A common problem for intro-level students is “frequency doubling”: for some people it seems like the “period” of a signal should be the interval between zero-crossings, rather than the interval between peaks or between crests. In a comment, mmesser314 suggests

The link says the ioLab can measure force. If you are measuring the centrifugal force the pendulum exerts on the support, it reaches a max twice per pendulum period. Likewise, velocity reaches a max twice per period. Are you making a mistake like that?

to which you respond with interest. Note that halving your period would give $(\tau_\text{calc} / \tau_\text{measured}) = 2$ and $(g_\text{measured}/g_\text{reference}) = 4$.

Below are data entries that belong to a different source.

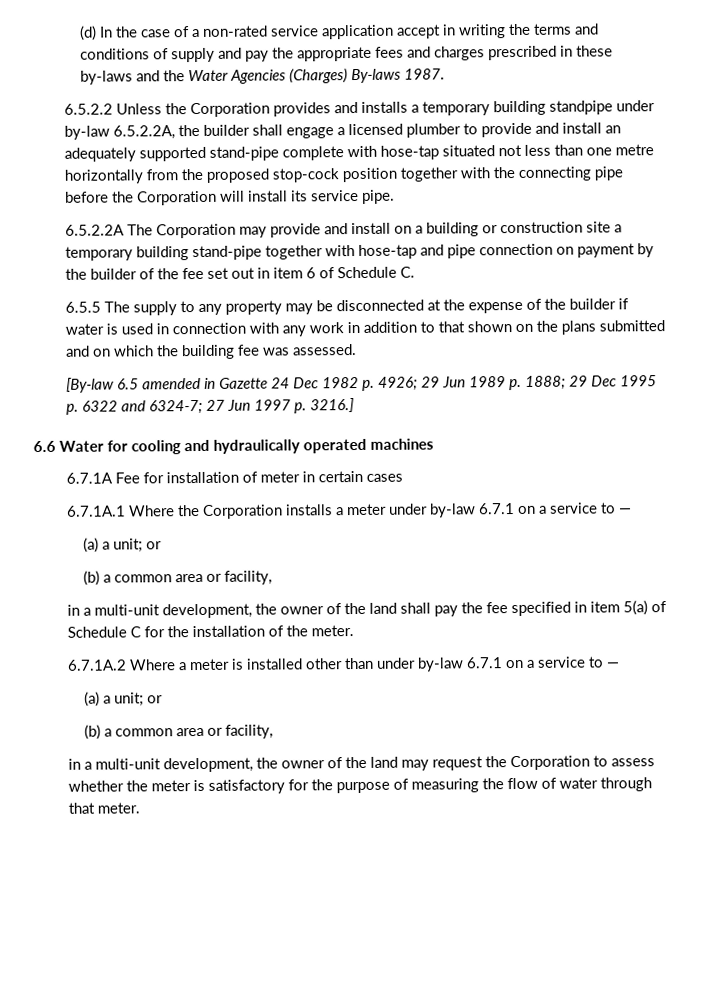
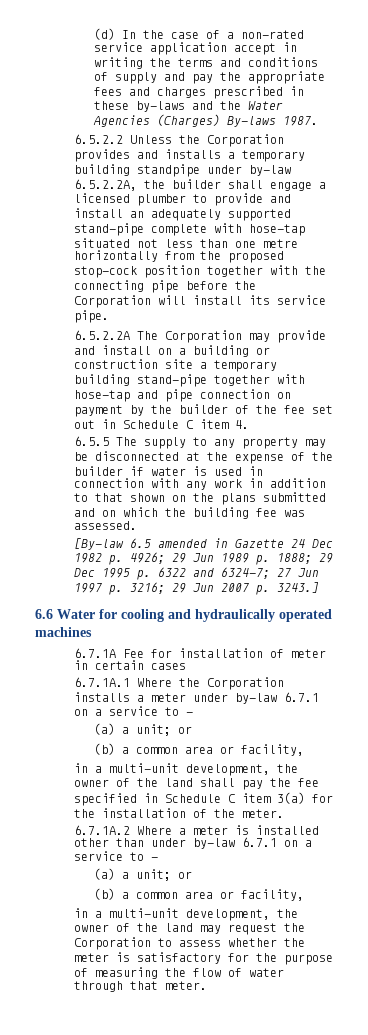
- 6.5.2.2A The Corporation may provide and install on a building or construction site a temporary building stand-pipe together with hose-tap and pipe connection on payment by the builder of the fee set out in item 6 of Schedule C.
+ 6.5.2.2A The Corporation may provide and install on a building or construction site a temporary building stand-pipe together with hose-tap and pipe connection on payment by the builder of the fee set out in Schedule C item 4.
- [By-law 6.5 amended in Gazette 24 Dec 1982 p. 4926; 29 Jun 1989 p. 1888; 29 Dec 1995 p. 6322 and 6324-7; 27 Jun 1997 p. 3216.]
+ [By-law 6.5 amended in Gazette 24 Dec 1982 p. 4926; 29 Jun 1989 p. 1888; 29 Dec 1995 p. 6322 and 6324-7; 27 Jun 1997 p. 3216; 29 Jun 2007 p. 3243.]
- in a multi-unit development, the owner of the land shall pay the fee specified in item 5(a) of Schedule C for the installation of the meter.
+ in a multi-unit development, the owner of the land shall pay the fee specified in Schedule C item 3(a) for the installation of the meter.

You write in a comment that you are reluctant to do the experiment with a stopwatch because your digital timer is more sensitive than human reflexes and a stopwatch. This is a statement that you want to be able to quantify. I like to have my college students measure their own reaction times, by having a proper clock generate some noise at a known interval and letting them measure it. I find typical stopwatch reaction times of about a quarter-second, and jitter of about a tenth of a second. (The athletic kids tend to be better at stopwatches; apparently it, too, is a skill.). If you are getting timing discrepancies that are a factor of three, you don’t need a high-tech DAQ system: you should be able to tell whether the pendulum is really oscillating at 3 Hz, 1 Hz, or 0.3 Hz by looking at it and counting “mississippi-one, mississippi-two.”